Starting his journey at KU in 2018, Coleman double-majored in accounting and sport management with a minor in international business, though he would eventually only continue with his degree in accounting. He quickly became involved with the school through KU’s Multicultural Business Scholars Program (MBSP) and became a United Negro College Fund (UNCF)/Koch Scholar. Through these programs, Coleman had a foundation to build his career and discover his interests.
“MBSP was the main reason I came to KU,” Coleman said. “The program gave me a path to decide where I wanted to take my career. The mentoring, career fairs and everything else it offers builds you up and find your path. Being a UNCF/Koch Scholar also gave me an avenue and knowledge to tap into and have a network to fall back on.”
As a UNCF/Koch Scholar, Coleman had another avenue to continue expanding his business knowledge, networks and experiences. The program provides scholarships, academic support, mentorship and more to Black undergraduate students from all over the U.S. It focuses on entrepreneurship, economics and innovation to teach its scholars financial literacy, how to start a business and more. Students also attend a yearly summit in Washington, D.C. However, Coleman only attended a few because of the COVID-19 pandemic.
Coleman joined the Master of Accounting (MAcc) program after earning his bachelor’s in accounting in 2021. The MAcc professors and classes have stuck with Coleman even after graduating in spring 2023. One class was Lana Scroggin’s ACCT 895 Graduate Seminar in Accounting: Managing Workplace DEIB.
“ACCT 895 forced us to have bigger conversations about diversity, equity, inclusion and belonging (DEIB) in the professional world.

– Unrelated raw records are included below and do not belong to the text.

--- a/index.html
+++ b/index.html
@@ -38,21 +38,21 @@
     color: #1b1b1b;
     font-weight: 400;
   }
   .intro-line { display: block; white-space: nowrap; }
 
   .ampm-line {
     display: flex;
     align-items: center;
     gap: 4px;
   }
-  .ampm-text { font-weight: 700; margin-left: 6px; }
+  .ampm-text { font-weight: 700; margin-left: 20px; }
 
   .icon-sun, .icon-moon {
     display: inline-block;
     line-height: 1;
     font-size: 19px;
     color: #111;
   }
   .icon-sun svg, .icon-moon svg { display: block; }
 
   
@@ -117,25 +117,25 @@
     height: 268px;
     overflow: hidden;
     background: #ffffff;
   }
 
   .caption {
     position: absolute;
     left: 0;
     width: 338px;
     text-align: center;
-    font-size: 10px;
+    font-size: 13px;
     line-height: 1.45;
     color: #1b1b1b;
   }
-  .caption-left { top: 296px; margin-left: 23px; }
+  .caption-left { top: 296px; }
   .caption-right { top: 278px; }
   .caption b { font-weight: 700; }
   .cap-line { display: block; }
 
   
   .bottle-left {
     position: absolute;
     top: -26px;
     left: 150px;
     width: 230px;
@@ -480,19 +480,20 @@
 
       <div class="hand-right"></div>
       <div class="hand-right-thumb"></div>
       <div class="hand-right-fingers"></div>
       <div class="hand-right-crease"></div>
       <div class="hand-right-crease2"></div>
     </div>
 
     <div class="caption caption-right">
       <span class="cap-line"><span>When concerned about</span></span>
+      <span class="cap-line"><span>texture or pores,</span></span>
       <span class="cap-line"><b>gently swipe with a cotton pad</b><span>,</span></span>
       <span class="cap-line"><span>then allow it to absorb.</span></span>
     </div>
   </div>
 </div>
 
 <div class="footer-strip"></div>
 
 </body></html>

It’s also a subject matter that’s very close to my heart, and it taught me how to move through the workplace as a minority while shining a light on how DEIB is great for business and the way forward for business.”
The MAcc program and the School of Business had an impact on Coleman and his academic and professional journey. Through his mentors, like Rachel Green, lecturer and associate director of the MAcc program, and Steven Johnson Jr., assistant dean of DEIB, Coleman had many resources to ensure that he was successful in the school.

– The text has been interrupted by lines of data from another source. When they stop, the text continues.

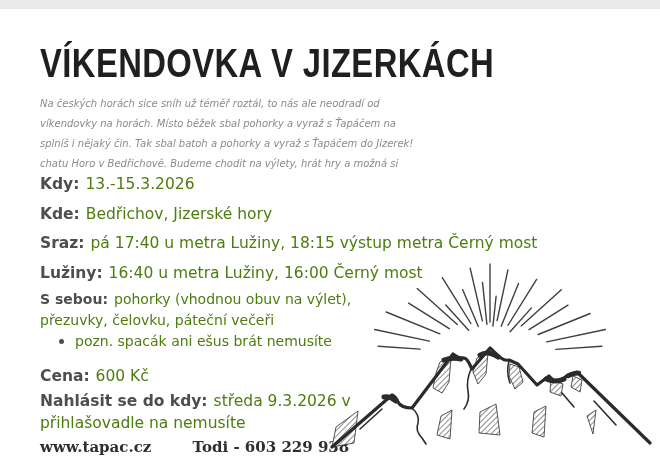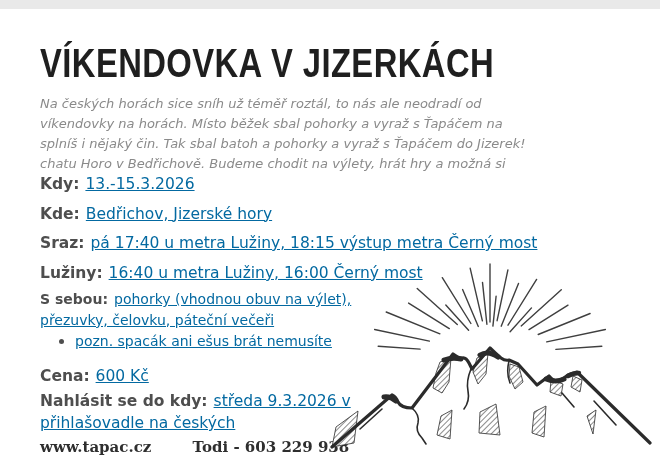--- a/index.html
+++ b/index.html
@@ -8,27 +8,27 @@
     font-family:"DejaVu Sans", sans-serif; overflow:hidden; margin:9px auto;
   }
   .title {
     position:absolute; left:40px; top:34px; margin:0;
     font-family:"Liberation Sans", sans-serif; font-weight:bold;
     font-size:41px; line-height:41px; color:#1f1f1f; white-space:nowrap;
     transform:scaleX(0.80); transform-origin:left top; letter-spacing:0.5px;
   }
   .intro {
     position:absolute; left:40px; top:85px; font-style:italic;
-    font-size:13px; line-height:20px; color:#8a8a8a; white-space:nowrap;
+    font-size:10px; line-height:20px; color:#8a8a8a; white-space:nowrap;
   }
   .intro div { white-space:nowrap; }
   .details { position:absolute; left:40px; top:165px; }
   .row { white-space:nowrap; line-height:21px; margin-bottom:8.5px; font-size:15.5px; }
   .lbl { font-weight:bold; color:#4e4e4e; margin-right:6px; }
-  .val { color:#0369a1;text-decoration:underline; }
+  .val { color:#4d7c0f; }
   .packing { position:absolute; left:40px; top:280px; font-size:14px; line-height:20.5px; width:370px; }
   .packing .pline { white-space:nowrap; }
   .bullet { display:flex; align-items:flex-start; margin-top:1px; }
   .dot { width:5px; height:5px; border-radius:50%; background:#4e4e4e; margin:8px 11px 0 19px; flex:0 0 auto; }
   .price { position:absolute; left:40px; top:357px; }
   .signup { position:absolute; left:40px; top:381px; font-size:15.5px; line-height:22px; }
   .signup div { white-space:nowrap; }
   .footer {
     position:absolute; left:40px; top:429px;
     font-family:"DejaVu Serif", serif; font-weight:bold; font-size:15px; color:#2e2e2e;
@@ -77,21 +77,21 @@
   </div>
 
   <div class="row price">
     <span class="lbl">Cena:</span><span class="val">600 Kč</span>
   </div>
 
   <div class="signup">
     <div>
       <span class="lbl">Nahlásit se do kdy:</span><span class="val">středa 9.3.2026 v</span>
     </div>
-    <div class="val">přihlašovadle na českých</div>
+    <div class="val">přihlašovadle na nemusíte</div>
   </div>
 
   <div class="footer">
     <span class="site">www.tapac.cz</span>
     <span class="phone">Todi - 603 229 938</span>
   </div>
 
   <svg class="mountain" width="330" height="222" viewBox="0 0 330 222" xmlns="http://www.w3.org/2000/svg">
     <defs>
       <pattern id="hatch" patternUnits="userSpaceOnUse" width="4" height="4" patternTransform="rotate(45)">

Today, Coleman is studying for the CPA exam and will start at EY in St. Louis this September, where he will work as an audit staff. With the shorter spring semester for MAcc students, Coleman was able to begin studying for the CPA exam and have more resources.
When he isn’t studying for the CPA, the avid soccer fan supports his hometown club, St. Louis City SC, English soccer team Arsenal and German team Bayern Munich. He also enjoys supporting the Boston Celtics and the Pittsburgh Steelers. He hopes to someday combine his love of business and sports and work as a team’s CFO or comptroller.
As he prepares to enter the workforce, Coleman’s advice for new MAcc students is to take advantage of the connections around the School of Business and KU.
“Get to know your professors as early as possible,” Coleman said. “I met with my mentor every semester. She got to know me and could speak for me. That can give you a leg up. Once you get to know them, they become more than a professor. You’ll build connections that will last for a lifetime, not just as a MAcc student, but by being part of the KU community. It’s a great place to learn and grow.”